__Assignment__:
Nothing but the text of the listing, repeated exactly, belongs in the answer; leave the images out.

[[ Records for the task open ]]

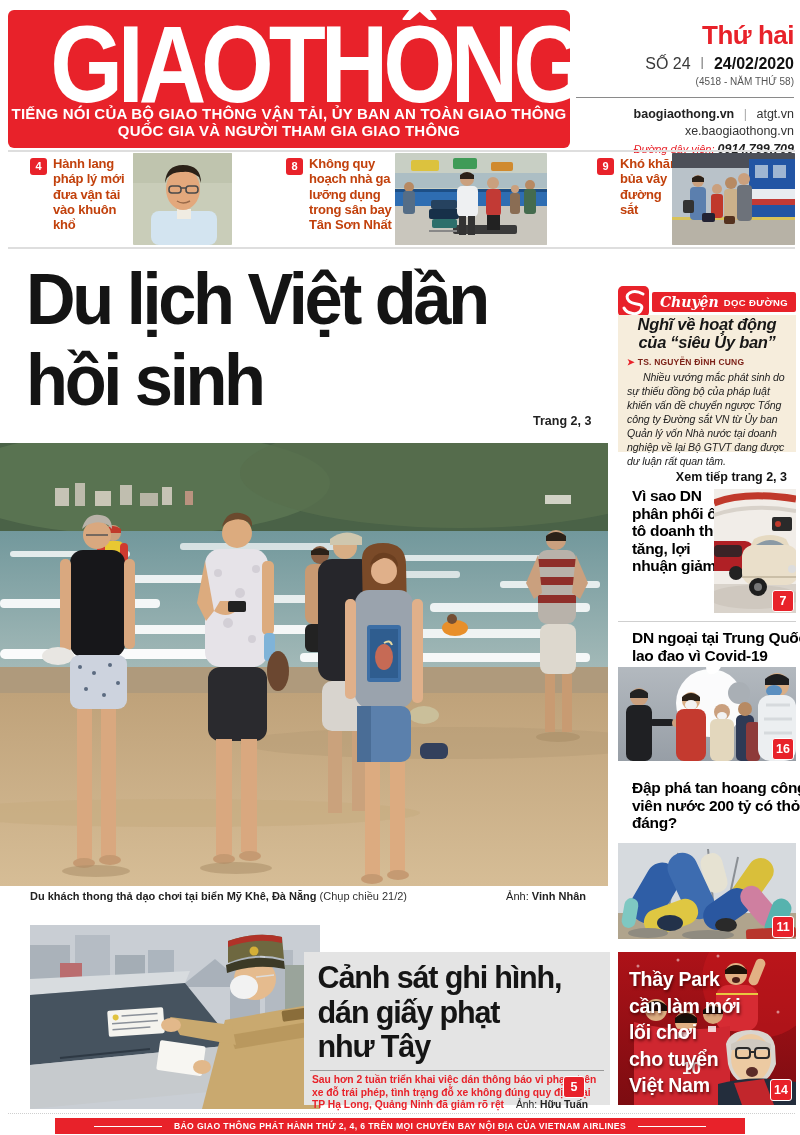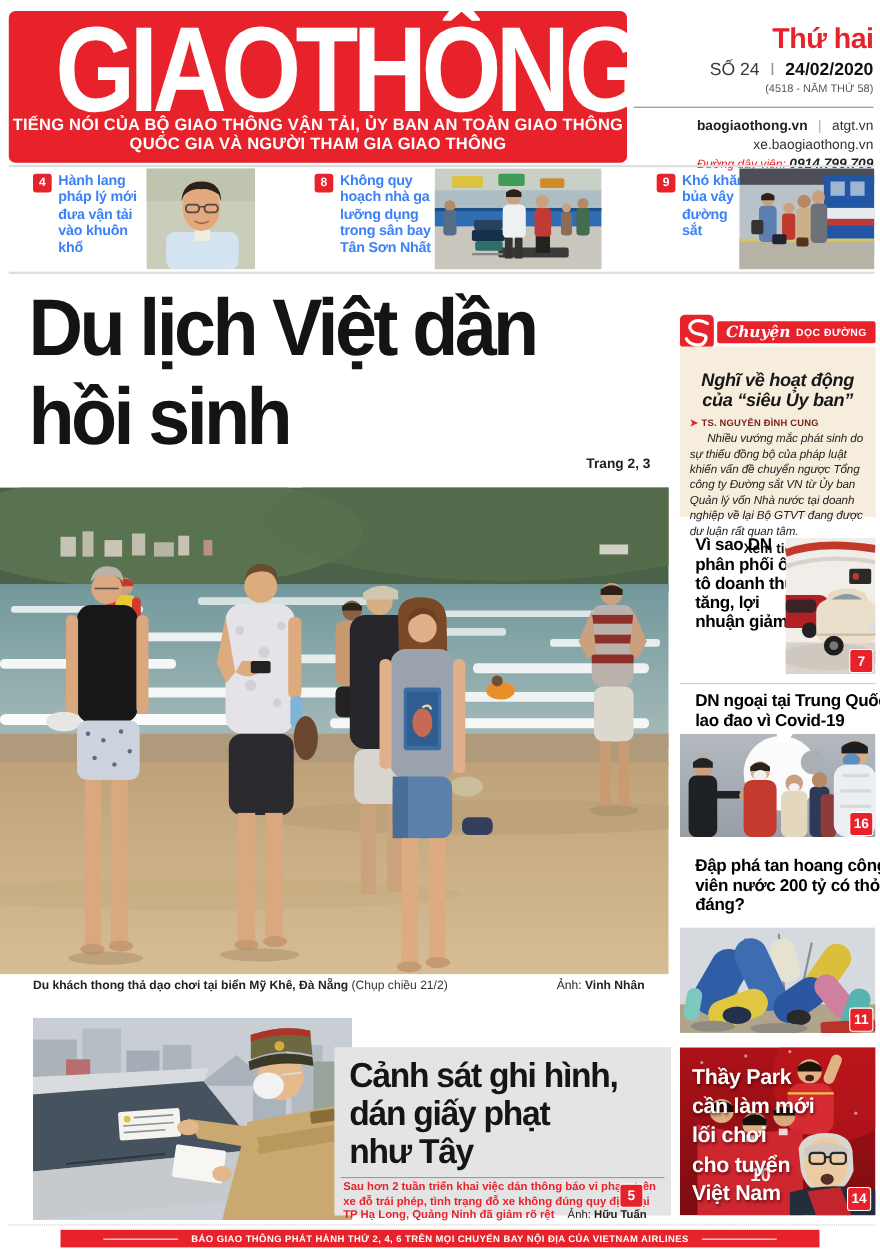--- a/index.html
+++ b/index.html
@@ -26,42 +26,42 @@
   .sites .sep{color:#aaa;margin:0 6px;}
   .site3{font-size:12.5px;color:#333;margin-top:3px;}
   .hotline{font-size:11px;font-style:italic;margin-top:4px;}
   .hotline .lbl{color:#e8222a;}
   .hotline .num{font-weight:bold;color:#222;font-size:12.5px;}
 
   
   .rule{position:absolute;left:8px;width:787px;border-top:2px solid #dedede;}
   .tz-num{position:absolute;width:17px;height:17px;background:#e8222a;color:#fff;font-weight:bold;
           font-size:11px;border-radius:3px;text-align:center;line-height:17px;}
-  .tz-text{position:absolute;font-size:13px;font-weight:bold;color:#3b82f6;line-height:1.18;letter-spacing:-.2px;}
+  .tz-text{position:absolute;font-size:13px;font-weight:bold;color:#c2410c;line-height:1.18;letter-spacing:-.2px;}
   .tz-photo{position:absolute;top:153px;height:92px;overflow:hidden;border-radius:1px;}
 
   
   .lead-headline{position:absolute;left:26px;top:258px;font-weight:bold;color:#141414;
         font-size:73px;line-height:81px;letter-spacing:-3.5px;white-space:nowrap;
         transform:scaleX(.94);transform-origin:left top;}
   .page-ref{position:absolute;left:533px;top:414px;font-size:12.5px;font-weight:bold;color:#222;}
   .main-photo{position:absolute;left:0;top:443px;width:608px;height:443px;overflow:hidden;}
   .caption-row{position:absolute;left:30px;top:890px;width:556px;display:flex;
         justify-content:space-between;font-size:11px;color:#222;}
   .cap-b{font-weight:bold;} .cap-n{font-weight:normal;color:#333;}
   .cr-b{font-weight:bold;}
 
   
   .op-logo{position:absolute;left:618px;top:286px;width:31px;height:31px;}
   .op-band{position:absolute;left:652px;top:292px;width:144px;height:20px;background:#e8222a;color:#fff;
         display:flex;align-items:center;justify-content:center;gap:5px;border-radius:2px;}
   .op-band .script{font-family:"DejaVu Serif",serif;font-style:italic;font-weight:bold;font-size:14px;}
   .op-band .caps{font-size:9.5px;font-weight:bold;letter-spacing:.4px;padding-top:1px;}
-  .op-panel{position:absolute;left:618px;top:315px;width:178px;height:155px;background:#f6eddc;
-        box-sizing:border-box;padding:22px 9px;}
+  .op-panel{position:absolute;left:618px;top:315px;width:178px;height:137px;background:#f6eddc;
+        box-sizing:border-box;padding:0 9px;}
   .op-title{font-size:16.5px;font-weight:bold;font-style:italic;color:#171717;text-align:center;
         line-height:1.12;letter-spacing:-.3px;}
   .op-byline{margin-top:5px;font-size:8.5px;font-weight:bold;color:#7d2219;letter-spacing:.2px;}
   .op-byline .arrow{color:#e8222a;font-size:9px;margin-right:3px;}
   .op-body{margin-top:3px;font-size:10.6px;font-style:italic;color:#222;line-height:1.33;
         text-indent:16px;letter-spacing:-.1px;}
   .op-continue{text-align:right;font-weight:bold;font-size:12.5px;color:#111;margin-top:2px;}
 
   
   .art-title{position:absolute;font-size:15.5px;font-weight:bold;color:#000000;line-height:1.13;letter-spacing:-.3px;margin-left:14px;}

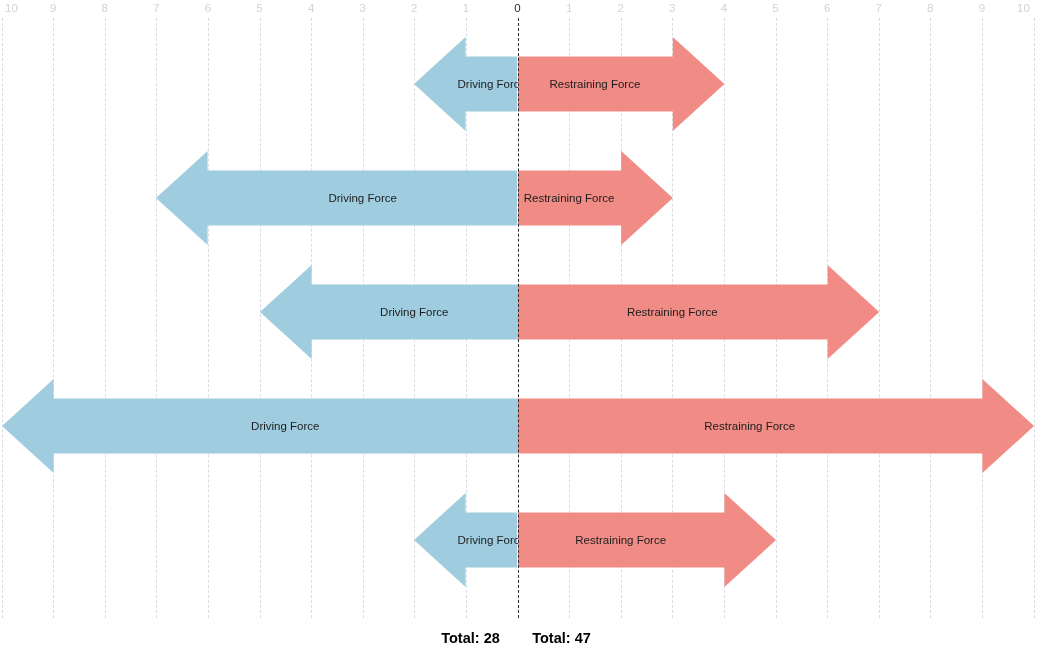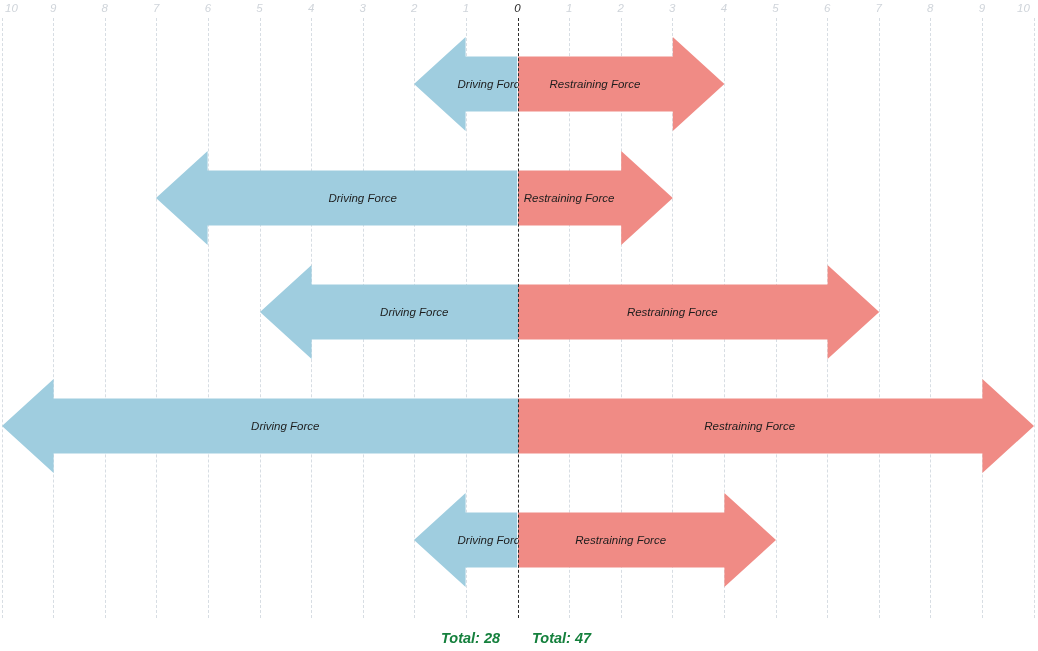--- a/index.html
+++ b/index.html
@@ -11,21 +11,20 @@
   body {
     width: 1038px;
     height: 651px;
     font-family: "Liberation Sans", sans-serif;
     overflow: hidden;
   }
   #chart {
     position: relative;
     width: 1038px;
     height: 481px;
-    font-style: italic;
   }
   
   .axis-labels {
     position: absolute;
     left: 0; top: 0;
     width: 1038px;
     height: 20px;
   }
   .tick-label {
     position: absolute;
@@ -102,21 +101,21 @@
     top: 630px;
     width: 1038px;
     height: 21px;
   }
   .total-item {
     position: absolute;
     top: 0;
     transform: translateX(-50%);
     font-size: 14.5px;
     font-weight: bold;
-    color: #15803d;
+    color: #000000;
     white-space: nowrap;
     user-select: none;
   }
 </style>
 </head>
 <body>
 
 <div id="chart">
 
   <div class="axis-labels">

[[ Records for the task closed ]]

__Answer to this problem__:
--- a/index.html
+++ b/index.html
@@ -26,42 +26,42 @@
   .sites .sep{color:#aaa;margin:0 6px;}
   .site3{font-size:12.5px;color:#333;margin-top:3px;}
   .hotline{font-size:11px;font-style:italic;margin-top:4px;}
   .hotline .lbl{color:#e8222a;}
   .hotline .num{font-weight:bold;color:#222;font-size:12.5px;}
 
   
   .rule{position:absolute;left:8px;width:787px;border-top:2px solid #dedede;}
   .tz-num{position:absolute;width:17px;height:17px;background:#e8222a;color:#fff;font-weight:bold;
           font-size:11px;border-radius:3px;text-align:center;line-height:17px;}
-  .tz-text{position:absolute;font-size:13px;font-weight:bold;color:#3b82f6;line-height:1.18;letter-spacing:-.2px;}
+  .tz-text{position:absolute;font-size:13px;font-weight:bold;color:#c2410c;line-height:1.18;letter-spacing:-.2px;}
   .tz-photo{position:absolute;top:153px;height:92px;overflow:hidden;border-radius:1px;}
 
   
   .lead-headline{position:absolute;left:26px;top:258px;font-weight:bold;color:#141414;
         font-size:73px;line-height:81px;letter-spacing:-3.5px;white-space:nowrap;
         transform:scaleX(.94);transform-origin:left top;}
   .page-ref{position:absolute;left:533px;top:414px;font-size:12.5px;font-weight:bold;color:#222;}
   .main-photo{position:absolute;left:0;top:443px;width:608px;height:443px;overflow:hidden;}
   .caption-row{position:absolute;left:30px;top:890px;width:556px;display:flex;
         justify-content:space-between;font-size:11px;color:#222;}
   .cap-b{font-weight:bold;} .cap-n{font-weight:normal;color:#333;}
   .cr-b{font-weight:bold;}
 
   
   .op-logo{position:absolute;left:618px;top:286px;width:31px;height:31px;}
   .op-band{position:absolute;left:652px;top:292px;width:144px;height:20px;background:#e8222a;color:#fff;
         display:flex;align-items:center;justify-content:center;gap:5px;border-radius:2px;}
   .op-band .script{font-family:"DejaVu Serif",serif;font-style:italic;font-weight:bold;font-size:14px;}
   .op-band .caps{font-size:9.5px;font-weight:bold;letter-spacing:.4px;padding-top:1px;}
-  .op-panel{position:absolute;left:618px;top:315px;width:178px;height:155px;background:#f6eddc;
-        box-sizing:border-box;padding:22px 9px;}
+  .op-panel{position:absolute;left:618px;top:315px;width:178px;height:137px;background:#f6eddc;
+        box-sizing:border-box;padding:0 9px;}
   .op-title{font-size:16.5px;font-weight:bold;font-style:italic;color:#171717;text-align:center;
         line-height:1.12;letter-spacing:-.3px;}
   .op-byline{margin-top:5px;font-size:8.5px;font-weight:bold;color:#7d2219;letter-spacing:.2px;}
   .op-byline .arrow{color:#e8222a;font-size:9px;margin-right:3px;}
   .op-body{margin-top:3px;font-size:10.6px;font-style:italic;color:#222;line-height:1.33;
         text-indent:16px;letter-spacing:-.1px;}
   .op-continue{text-align:right;font-weight:bold;font-size:12.5px;color:#111;margin-top:2px;}
 
   
   .art-title{position:absolute;font-size:15.5px;font-weight:bold;color:#000000;line-height:1.13;letter-spacing:-.3px;margin-left:14px;}

--- a/index.html
+++ b/index.html
@@ -11,21 +11,20 @@
   body {
     width: 1038px;
     height: 651px;
     font-family: "Liberation Sans", sans-serif;
     overflow: hidden;
   }
   #chart {
     position: relative;
     width: 1038px;
     height: 481px;
-    font-style: italic;
   }
   
   .axis-labels {
     position: absolute;
     left: 0; top: 0;
     width: 1038px;
     height: 20px;
   }
   .tick-label {
     position: absolute;
@@ -102,21 +101,21 @@
     top: 630px;
     width: 1038px;
     height: 21px;
   }
   .total-item {
     position: absolute;
     top: 0;
     transform: translateX(-50%);
     font-size: 14.5px;
     font-weight: bold;
-    color: #15803d;
+    color: #000000;
     white-space: nowrap;
     user-select: none;
   }
 </style>
 </head>
 <body>
 
 <div id="chart">
 
   <div class="axis-labels">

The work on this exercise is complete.